# [Activity]
Set down, please, exactly the lines below that run from the line with "2025-02-07 | 공매도잔량(주): 94,835 -> 94,738" to the line with "2025-02-10 | 공매도비중(%) 이전: 0.05 -> 0.04", both lines included.

# [Material for the task]
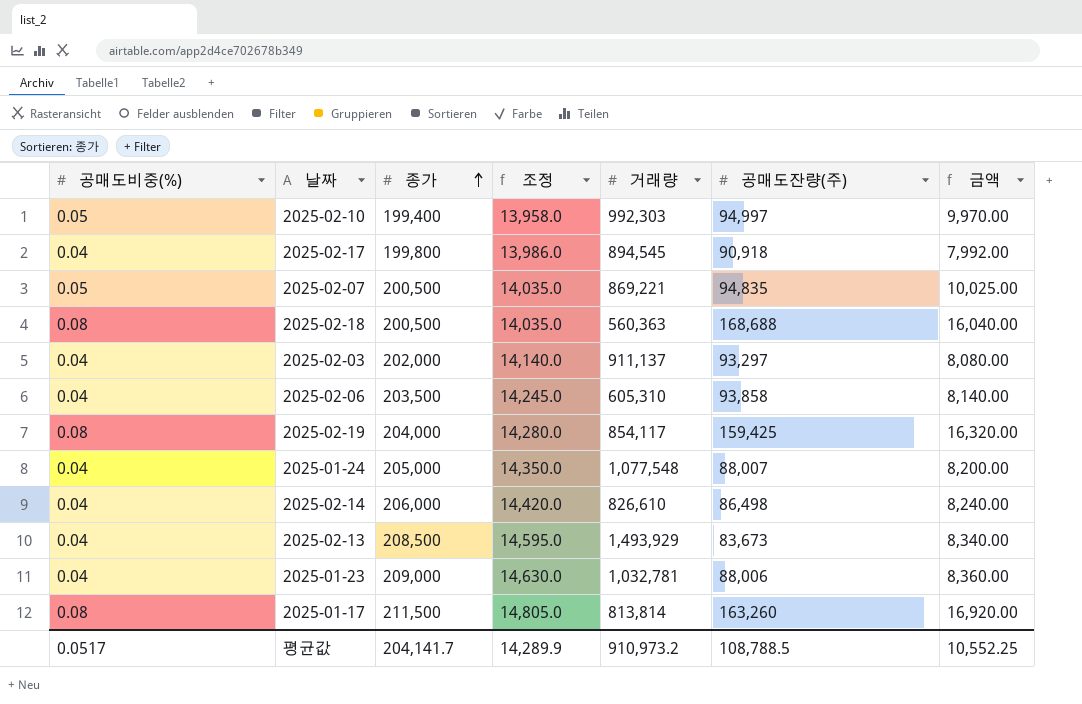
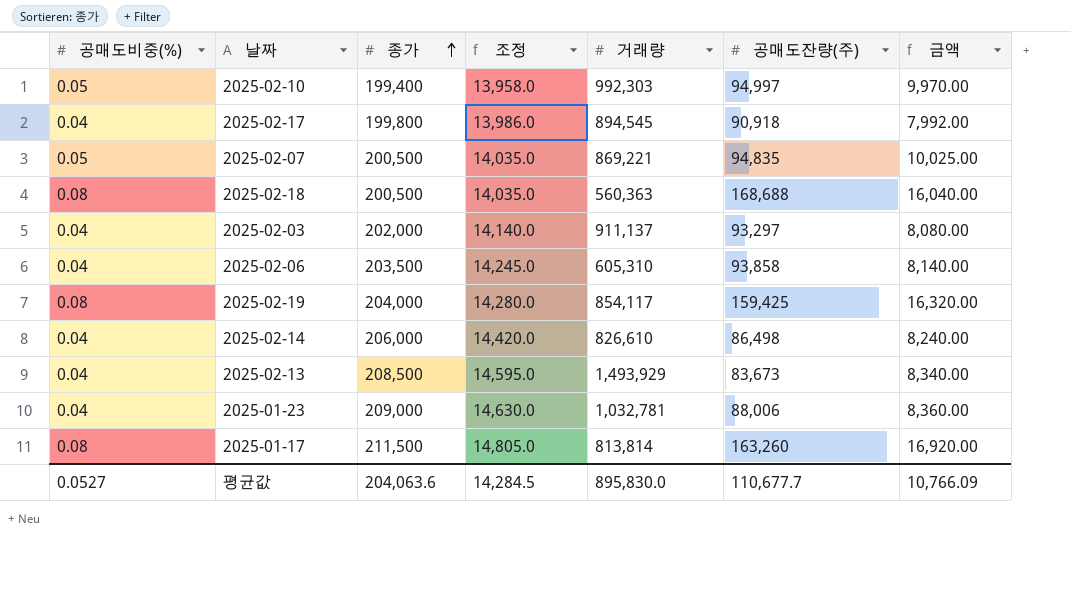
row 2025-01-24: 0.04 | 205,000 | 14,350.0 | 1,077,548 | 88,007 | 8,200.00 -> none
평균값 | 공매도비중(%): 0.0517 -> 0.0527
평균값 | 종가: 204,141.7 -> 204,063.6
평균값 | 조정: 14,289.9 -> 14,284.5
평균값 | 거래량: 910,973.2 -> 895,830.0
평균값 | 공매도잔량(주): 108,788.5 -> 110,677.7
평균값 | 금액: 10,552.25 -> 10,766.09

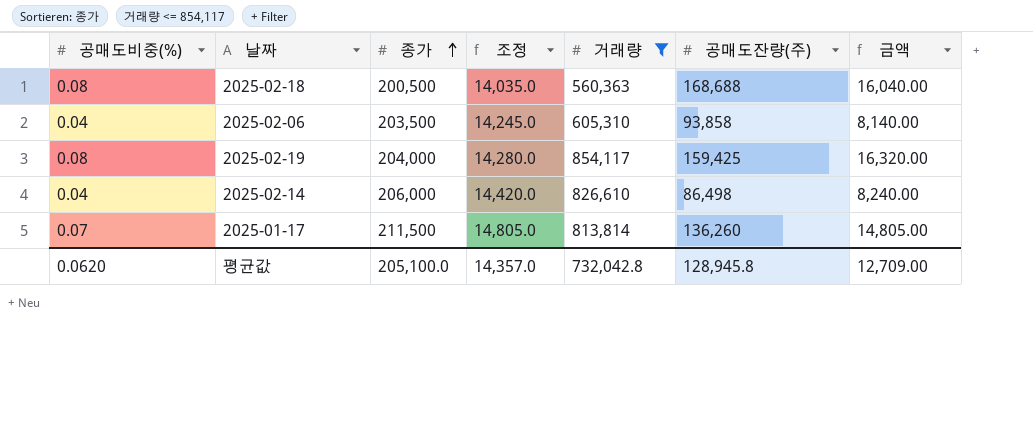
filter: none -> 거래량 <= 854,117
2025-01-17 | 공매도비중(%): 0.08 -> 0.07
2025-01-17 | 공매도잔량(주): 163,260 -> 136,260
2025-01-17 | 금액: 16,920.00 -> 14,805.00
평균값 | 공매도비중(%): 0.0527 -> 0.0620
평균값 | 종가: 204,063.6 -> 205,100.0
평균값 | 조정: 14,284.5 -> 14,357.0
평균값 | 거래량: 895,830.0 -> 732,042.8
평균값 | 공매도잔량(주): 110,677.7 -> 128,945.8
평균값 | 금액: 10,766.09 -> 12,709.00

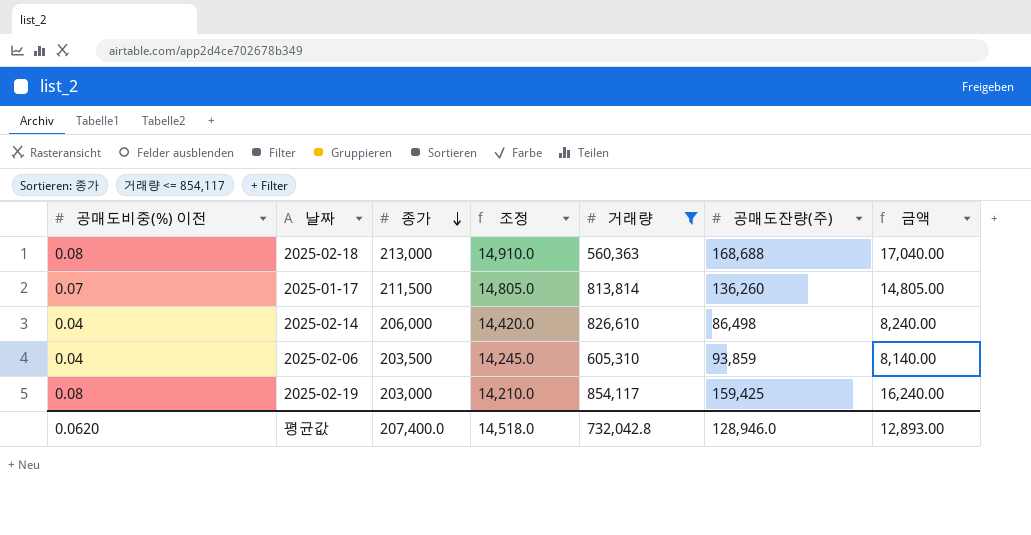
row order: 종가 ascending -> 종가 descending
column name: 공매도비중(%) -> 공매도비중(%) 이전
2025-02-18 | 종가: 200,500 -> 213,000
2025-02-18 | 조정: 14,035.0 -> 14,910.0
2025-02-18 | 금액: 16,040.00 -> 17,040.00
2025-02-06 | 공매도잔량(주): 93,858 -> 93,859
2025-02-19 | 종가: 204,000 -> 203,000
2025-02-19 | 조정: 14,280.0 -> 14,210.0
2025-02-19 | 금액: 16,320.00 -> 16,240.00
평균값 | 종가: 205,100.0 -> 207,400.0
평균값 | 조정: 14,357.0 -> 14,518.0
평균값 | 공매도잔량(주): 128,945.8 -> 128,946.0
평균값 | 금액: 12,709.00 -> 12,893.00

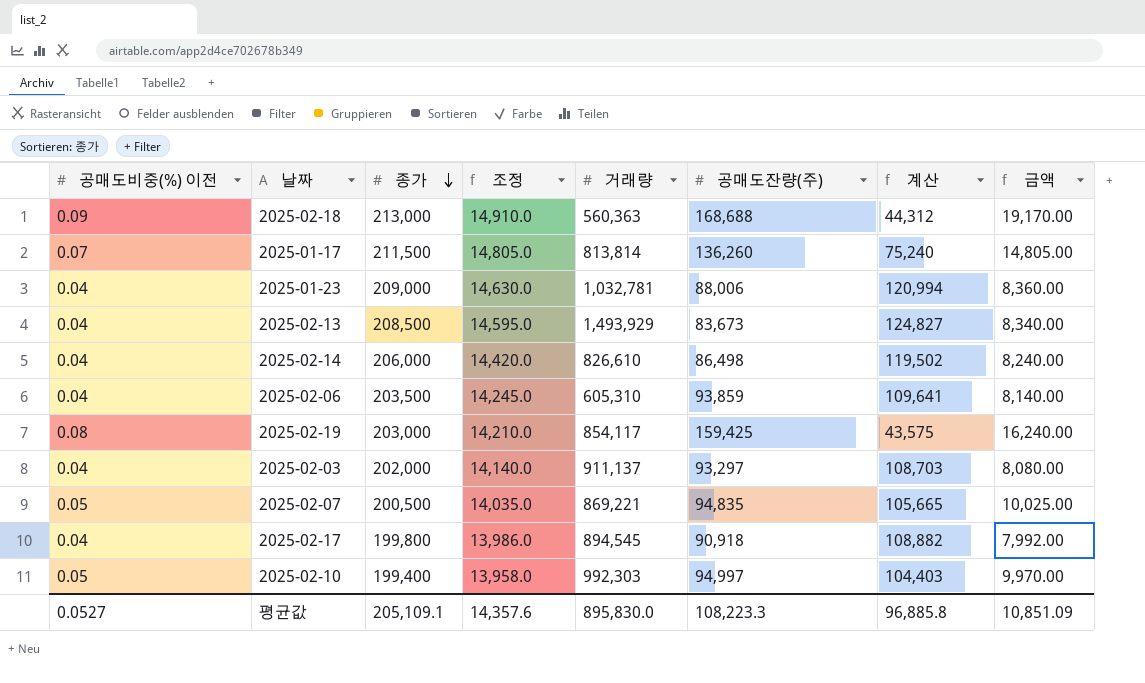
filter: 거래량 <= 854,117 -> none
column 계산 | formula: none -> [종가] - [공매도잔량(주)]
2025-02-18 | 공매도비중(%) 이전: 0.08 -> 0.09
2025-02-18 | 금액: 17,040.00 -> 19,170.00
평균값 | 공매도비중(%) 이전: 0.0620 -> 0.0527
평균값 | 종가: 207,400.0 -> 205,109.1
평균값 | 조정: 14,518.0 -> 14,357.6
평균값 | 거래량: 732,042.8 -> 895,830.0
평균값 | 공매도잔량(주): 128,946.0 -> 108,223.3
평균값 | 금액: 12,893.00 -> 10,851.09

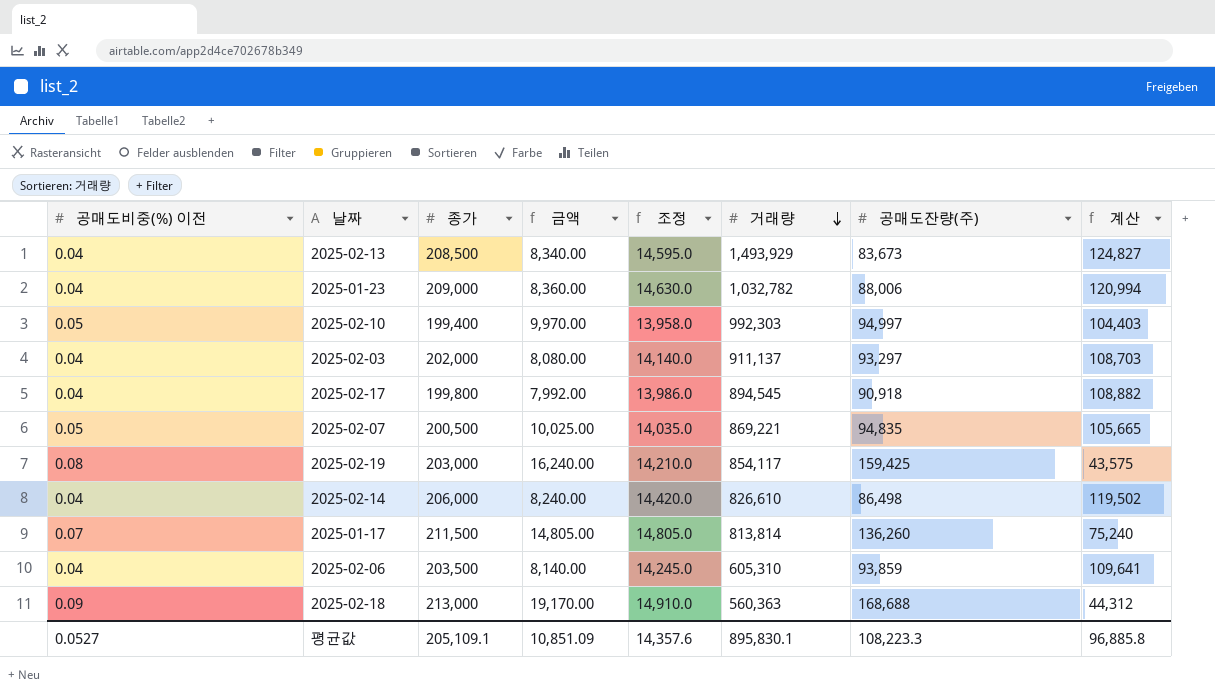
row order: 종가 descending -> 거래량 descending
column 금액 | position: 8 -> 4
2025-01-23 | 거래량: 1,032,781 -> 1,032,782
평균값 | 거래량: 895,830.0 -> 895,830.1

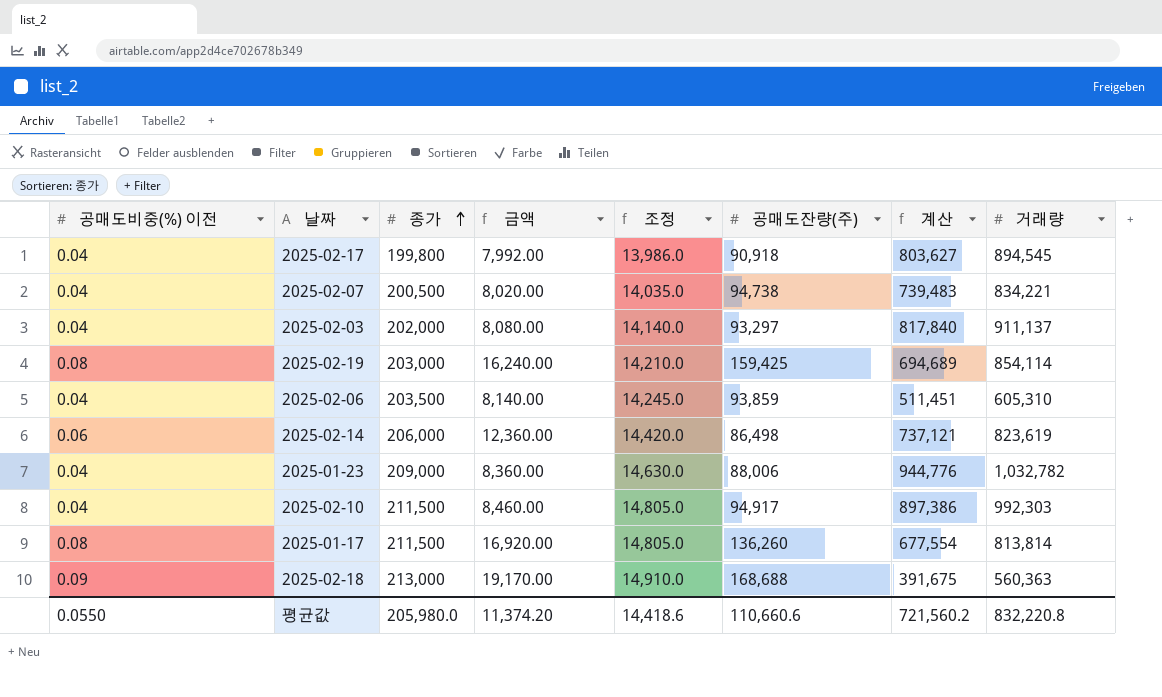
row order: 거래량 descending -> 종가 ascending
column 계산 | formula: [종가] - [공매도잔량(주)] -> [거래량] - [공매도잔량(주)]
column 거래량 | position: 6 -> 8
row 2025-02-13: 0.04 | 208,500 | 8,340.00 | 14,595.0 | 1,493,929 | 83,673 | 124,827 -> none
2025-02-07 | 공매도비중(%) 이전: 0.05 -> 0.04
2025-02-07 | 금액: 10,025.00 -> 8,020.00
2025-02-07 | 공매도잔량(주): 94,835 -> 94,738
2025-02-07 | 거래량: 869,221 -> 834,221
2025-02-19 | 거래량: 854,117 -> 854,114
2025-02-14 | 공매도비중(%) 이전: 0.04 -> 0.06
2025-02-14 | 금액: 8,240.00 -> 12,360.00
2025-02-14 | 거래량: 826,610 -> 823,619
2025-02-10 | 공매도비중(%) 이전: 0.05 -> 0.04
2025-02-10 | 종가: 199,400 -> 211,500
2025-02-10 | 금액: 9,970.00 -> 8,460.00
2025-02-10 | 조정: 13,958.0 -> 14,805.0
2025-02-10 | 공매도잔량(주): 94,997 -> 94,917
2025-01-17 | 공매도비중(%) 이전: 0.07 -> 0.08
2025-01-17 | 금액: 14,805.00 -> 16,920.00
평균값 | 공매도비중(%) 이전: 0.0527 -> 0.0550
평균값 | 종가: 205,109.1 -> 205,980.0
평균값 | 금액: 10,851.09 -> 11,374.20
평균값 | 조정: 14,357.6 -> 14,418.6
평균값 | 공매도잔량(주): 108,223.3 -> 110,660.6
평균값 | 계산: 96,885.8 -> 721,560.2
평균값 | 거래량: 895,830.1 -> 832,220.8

# [Solved problem]
2025-02-07 | 공매도잔량(주): 94,835 -> 94,738
2025-02-07 | 거래량: 869,221 -> 834,221
2025-02-19 | 거래량: 854,117 -> 854,114
2025-02-14 | 공매도비중(%) 이전: 0.04 -> 0.06
2025-02-14 | 금액: 8,240.00 -> 12,360.00
2025-02-14 | 거래량: 826,610 -> 823,619
2025-02-10 | 공매도비중(%) 이전: 0.05 -> 0.04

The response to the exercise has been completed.